### Exercise goal
Given the records below, would you repeat exactly the lines that begin at the one containing "payment terms: 14 days -> 30 days" and end at the one containing "balance: 12153.21 -> 12353.98", inclusive?
---------- Input records
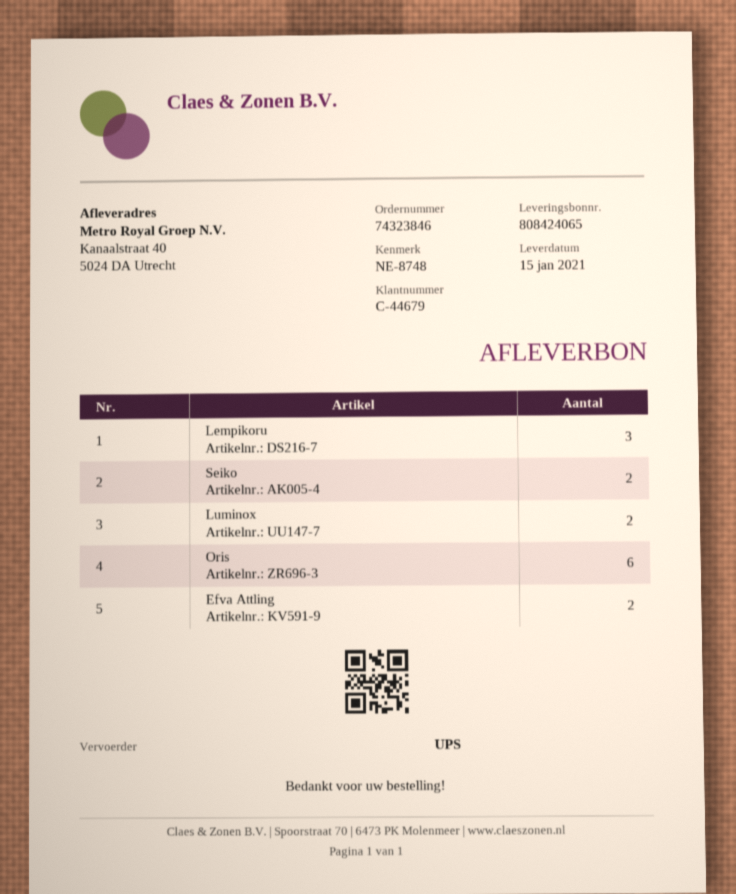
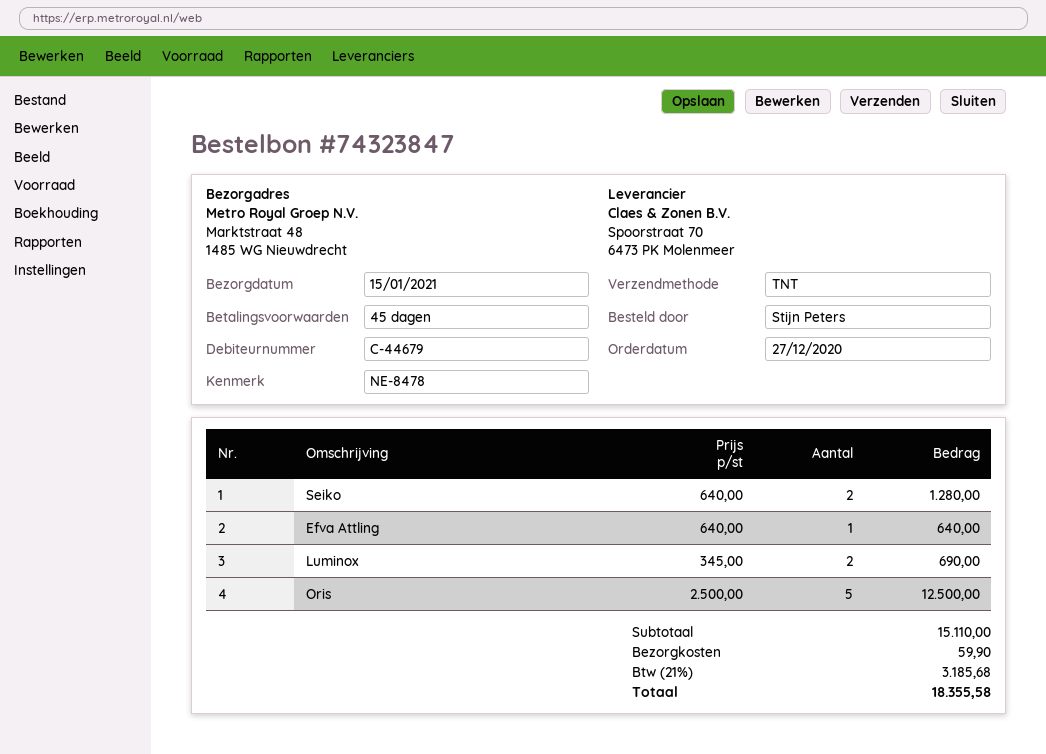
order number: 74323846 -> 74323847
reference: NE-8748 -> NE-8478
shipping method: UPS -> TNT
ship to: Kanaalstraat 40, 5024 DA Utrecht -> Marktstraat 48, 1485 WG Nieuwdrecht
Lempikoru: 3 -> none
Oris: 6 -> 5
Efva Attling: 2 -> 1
--------------------
---------- Input records
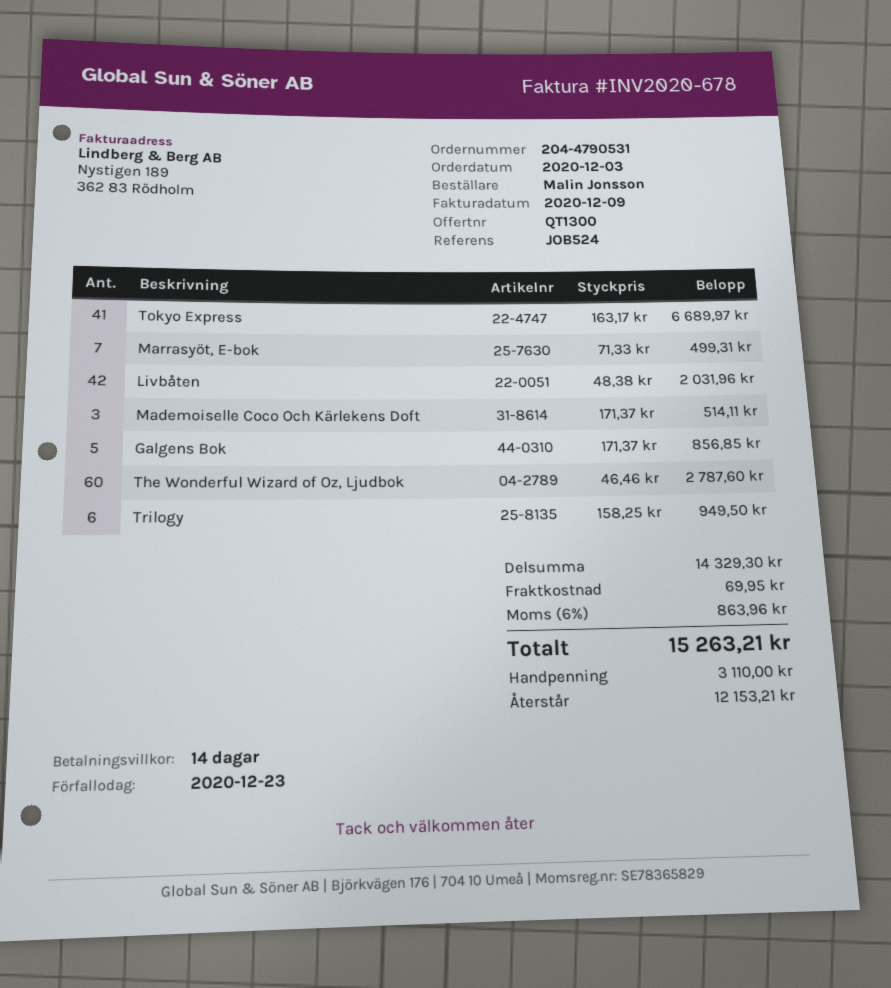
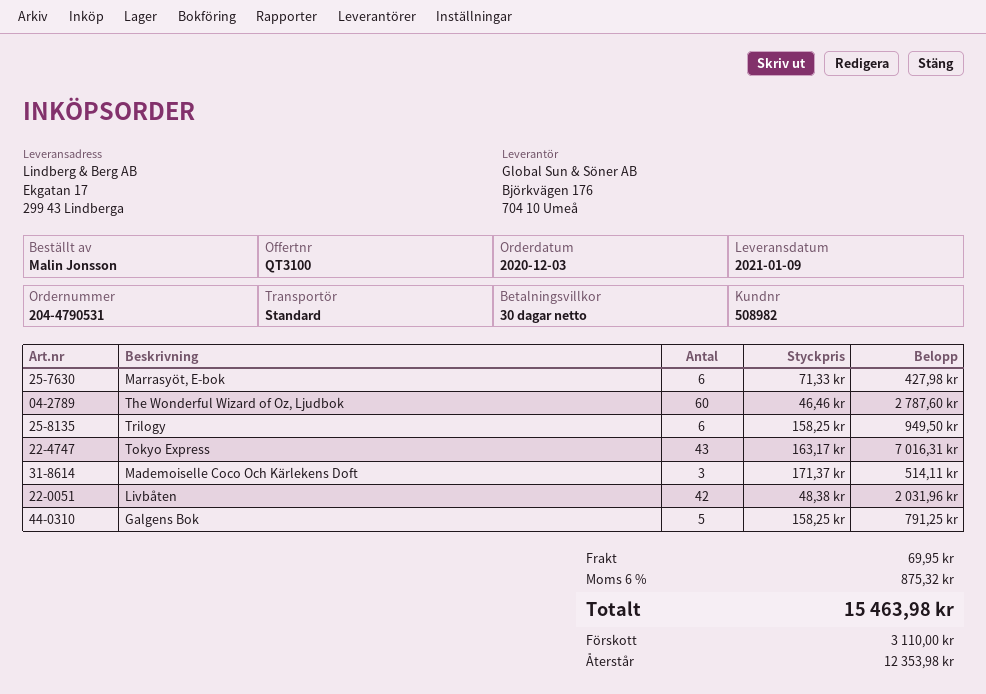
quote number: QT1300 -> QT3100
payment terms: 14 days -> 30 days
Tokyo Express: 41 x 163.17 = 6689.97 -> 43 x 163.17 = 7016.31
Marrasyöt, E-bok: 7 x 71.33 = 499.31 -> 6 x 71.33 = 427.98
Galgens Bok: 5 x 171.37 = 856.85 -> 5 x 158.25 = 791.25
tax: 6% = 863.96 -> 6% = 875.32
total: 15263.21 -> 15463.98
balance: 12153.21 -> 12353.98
--------------------
### Result for this exercise
payment terms: 14 days -> 30 days
Tokyo Express: 41 x 163.17 = 6689.97 -> 43 x 163.17 = 7016.31
Marrasyöt, E-bok: 7 x 71.33 = 499.31 -> 6 x 71.33 = 427.98
Galgens Bok: 5 x 171.37 = 856.85 -> 5 x 158.25 = 791.25
tax: 6% = 863.96 -> 6% = 875.32
total: 15263.21 -> 15463.98
balance: 12153.21 -> 12353.98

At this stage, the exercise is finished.